Exercise aim
A complete answer retypes each of the records below precisely and includes none of the pictures.

Front-end code change data
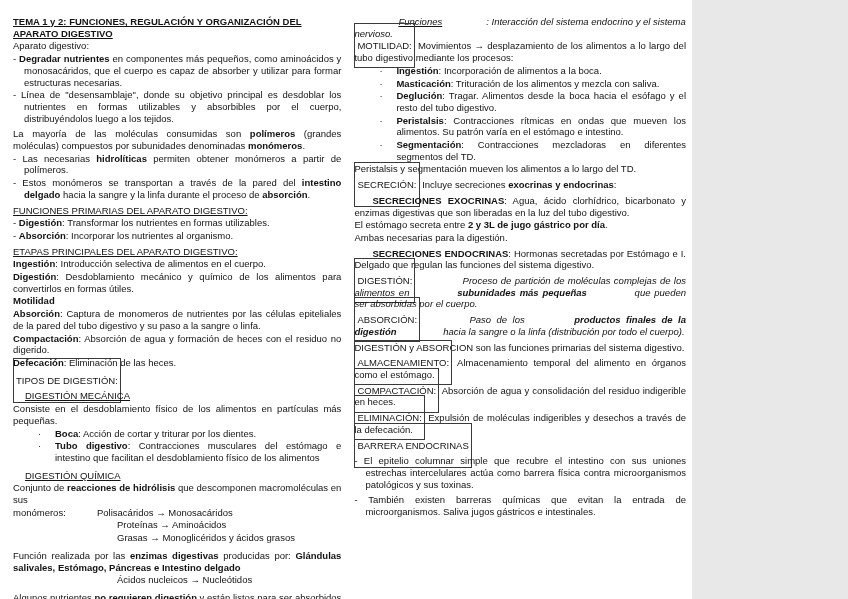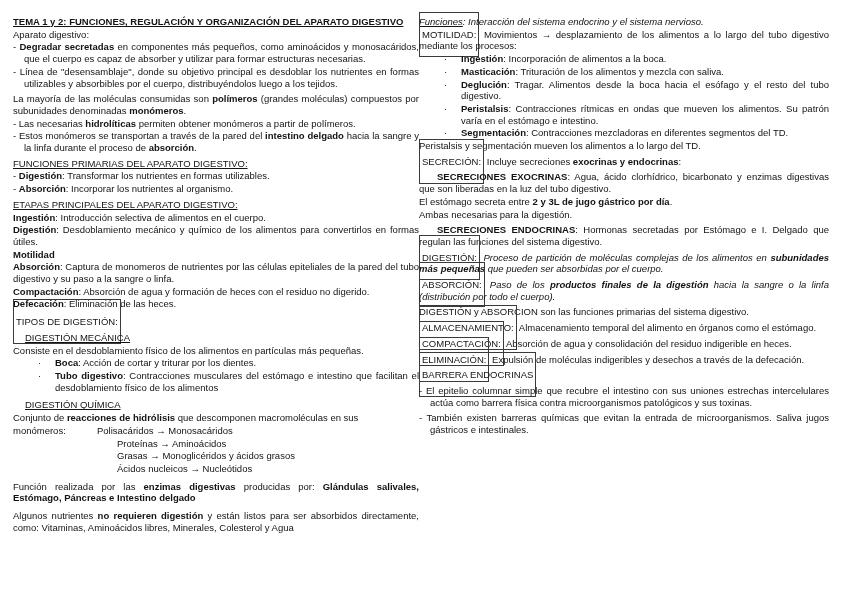--- a/index.html
+++ b/index.html
@@ -5,9 +5,9 @@
   html,body { margin:0; padding:0; background:#e8e8e8; }
   .page {
     position:relative; box-sizing:border-box;
-    width:848px; height:599px; background:#ffffff;
+    width:692px; height:599px; background:#ffffff;
     font-family:"Liberation Sans", sans-serif; color:#131313;
-    display:flex; padding:16px 6px 0 13px; overflow:hidden;
+    display:flex; gap:13px; padding:16px 6px 0 13px; overflow:hidden;
   }
   .col { box-sizing:border-box; }
   .col-left  { width:406px; }

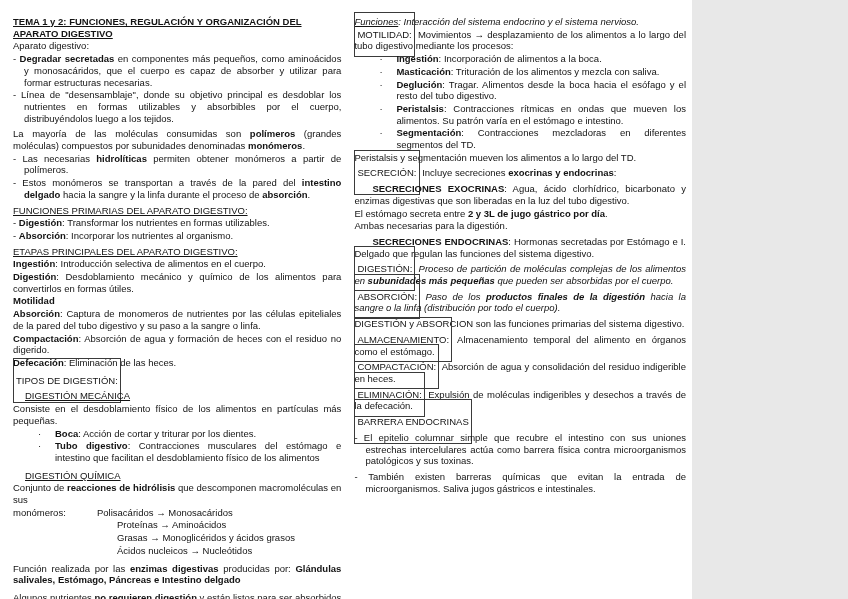--- a/index.html
+++ b/index.html
@@ -14,7 +14,7 @@
   .col-right { width:410px; }
   .blk { font-size:9.5px; line-height:11.7px; margin:0 0 1px 0; text-align:justify; }
   .b { font-weight:bold; }
-  .i { font-style:italic; }
+  .i { font-style:italic;margin-left:44px; }
   .u { text-decoration:underline; }
   .boxed { border:1px solid #3a3a3a; padding:16px 2px; }
   .hang   { padding-left:11px; text-indent:-11px; }

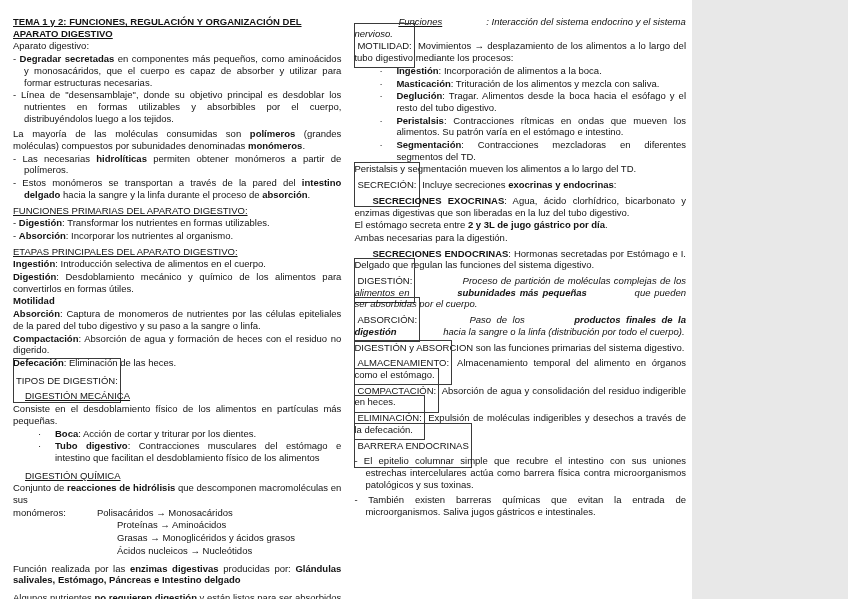--- a/index.html
+++ b/index.html
@@ -36,7 +36,7 @@
   <div class="col col-left">
       <div class="blk left0"><span class="b u">TEMA 1 y 2: FUNCIONES, REGULACIÓN Y ORGANIZACIÓN DEL APARATO DIGESTIVO</span></div>
       <div class="blk left0"><span>Aparato digestivo:</span></div>
-      <div class="blk hang"><span>- </span><span class="b">Degradar secretadas</span><span> en componentes más pequeños, como aminoácidos y monosacáridos, que el cuerpo es capaz de absorber y utilizar para formar estructuras necesarias.</span></div>
+      <div class="blk hang"><span>- </span><span class="b">Degradar nutrientes</span><span> en componentes más pequeños, como aminoácidos y monosacáridos, que el cuerpo es capaz de absorber y utilizar para formar estructuras necesarias.</span></div>
       <div class="blk hang"><span>- Línea de "desensamblaje", donde su objetivo principal es desdoblar los nutrientes en formas utilizables y absorbibles por el cuerpo, distribuyéndolos luego a los tejidos.</span></div>
       <div class="blk gap"><span>La mayoría de las moléculas consumidas son </span><span class="b">polímeros</span><span> (grandes moléculas) compuestos por subunidades denominadas </span><span class="b">monómeros</span><span>.</span></div>
       <div class="blk hang"><span>- Las necesarias </span><span class="b">hidrolíticas</span><span> permiten obtener monómeros a partir de polímeros.</span></div>

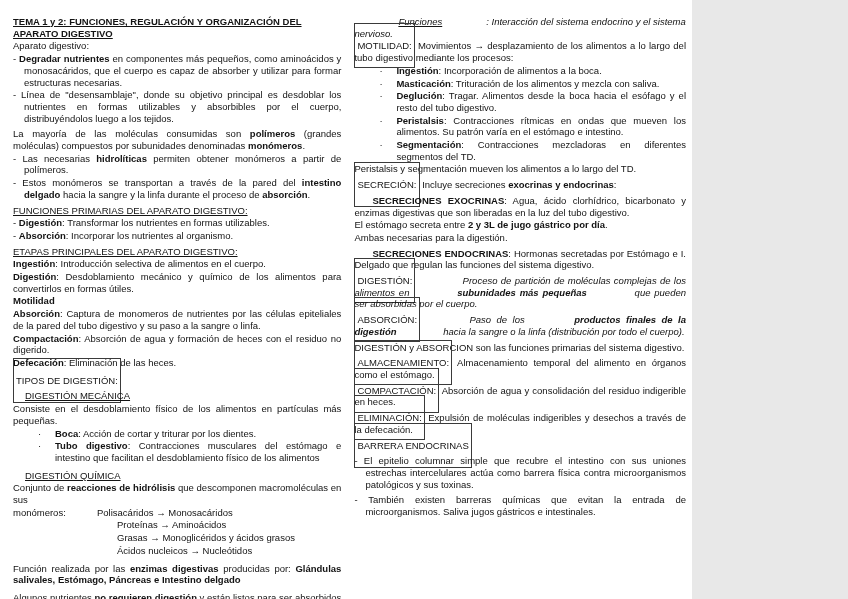--- a/index.html
+++ b/index.html
@@ -61,8 +61,8 @@
       <div class="blk arrowline"><span class="w84">monómeros:</span><span>Polisacáridos → Monosacáridos</span></div>
       <div class="blk arrows"><span>Proteínas → Aminoácidos</span></div>
       <div class="blk arrows"><span>Grasas → Monoglicéridos y ácidos grasos</span></div>
+      <div class="blk gap2"><span>Función realizada por las </span><span class="b">enzimas digestivas</span><span> producidas por: </span><span class="b">Glándulas salivales, Estómago, Páncreas e Intestino delgado</span></div>
       <div class="blk arrows"><span>Ácidos nucleicos → Nucleótidos</span></div>
-      <div class="blk gap2"><span>Función realizada por las </span><span class="b">enzimas digestivas</span><span> producidas por: </span><span class="b">Glándulas salivales, Estómago, Páncreas e Intestino delgado</span></div>
       <div class="blk gap2"><span>Algunos nutrientes </span><span class="b">no requieren digestión</span><span> y están listos para ser absorbidos directamente, como: Vitaminas, Aminoácidos libres, Minerales, Colesterol y Agua</span></div>
     </div>
   <div class="col col-right">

Solution
--- a/index.html
+++ b/index.html
@@ -5,9 +5,9 @@
   html,body { margin:0; padding:0; background:#e8e8e8; }
   .page {
     position:relative; box-sizing:border-box;
-    width:848px; height:599px; background:#ffffff;
+    width:692px; height:599px; background:#ffffff;
     font-family:"Liberation Sans", sans-serif; color:#131313;
-    display:flex; padding:16px 6px 0 13px; overflow:hidden;
+    display:flex; gap:13px; padding:16px 6px 0 13px; overflow:hidden;
   }
   .col { box-sizing:border-box; }
   .col-left  { width:406px; }

--- a/index.html
+++ b/index.html
@@ -14,7 +14,7 @@
   .col-right { width:410px; }
   .blk { font-size:9.5px; line-height:11.7px; margin:0 0 1px 0; text-align:justify; }
   .b { font-weight:bold; }
-  .i { font-style:italic; }
+  .i { font-style:italic;margin-left:44px; }
   .u { text-decoration:underline; }
   .boxed { border:1px solid #3a3a3a; padding:16px 2px; }
   .hang   { padding-left:11px; text-indent:-11px; }

--- a/index.html
+++ b/index.html
@@ -36,7 +36,7 @@
   <div class="col col-left">
       <div class="blk left0"><span class="b u">TEMA 1 y 2: FUNCIONES, REGULACIÓN Y ORGANIZACIÓN DEL APARATO DIGESTIVO</span></div>
       <div class="blk left0"><span>Aparato digestivo:</span></div>
-      <div class="blk hang"><span>- </span><span class="b">Degradar secretadas</span><span> en componentes más pequeños, como aminoácidos y monosacáridos, que el cuerpo es capaz de absorber y utilizar para formar estructuras necesarias.</span></div>
+      <div class="blk hang"><span>- </span><span class="b">Degradar nutrientes</span><span> en componentes más pequeños, como aminoácidos y monosacáridos, que el cuerpo es capaz de absorber y utilizar para formar estructuras necesarias.</span></div>
       <div class="blk hang"><span>- Línea de "desensamblaje", donde su objetivo principal es desdoblar los nutrientes en formas utilizables y absorbibles por el cuerpo, distribuyéndolos luego a los tejidos.</span></div>
       <div class="blk gap"><span>La mayoría de las moléculas consumidas son </span><span class="b">polímeros</span><span> (grandes moléculas) compuestos por subunidades denominadas </span><span class="b">monómeros</span><span>.</span></div>
       <div class="blk hang"><span>- Las necesarias </span><span class="b">hidrolíticas</span><span> permiten obtener monómeros a partir de polímeros.</span></div>

--- a/index.html
+++ b/index.html
@@ -61,8 +61,8 @@
       <div class="blk arrowline"><span class="w84">monómeros:</span><span>Polisacáridos → Monosacáridos</span></div>
       <div class="blk arrows"><span>Proteínas → Aminoácidos</span></div>
       <div class="blk arrows"><span>Grasas → Monoglicéridos y ácidos grasos</span></div>
+      <div class="blk gap2"><span>Función realizada por las </span><span class="b">enzimas digestivas</span><span> producidas por: </span><span class="b">Glándulas salivales, Estómago, Páncreas e Intestino delgado</span></div>
       <div class="blk arrows"><span>Ácidos nucleicos → Nucleótidos</span></div>
-      <div class="blk gap2"><span>Función realizada por las </span><span class="b">enzimas digestivas</span><span> producidas por: </span><span class="b">Glándulas salivales, Estómago, Páncreas e Intestino delgado</span></div>
       <div class="blk gap2"><span>Algunos nutrientes </span><span class="b">no requieren digestión</span><span> y están listos para ser absorbidos directamente, como: Vitaminas, Aminoácidos libres, Minerales, Colesterol y Agua</span></div>
     </div>
   <div class="col col-right">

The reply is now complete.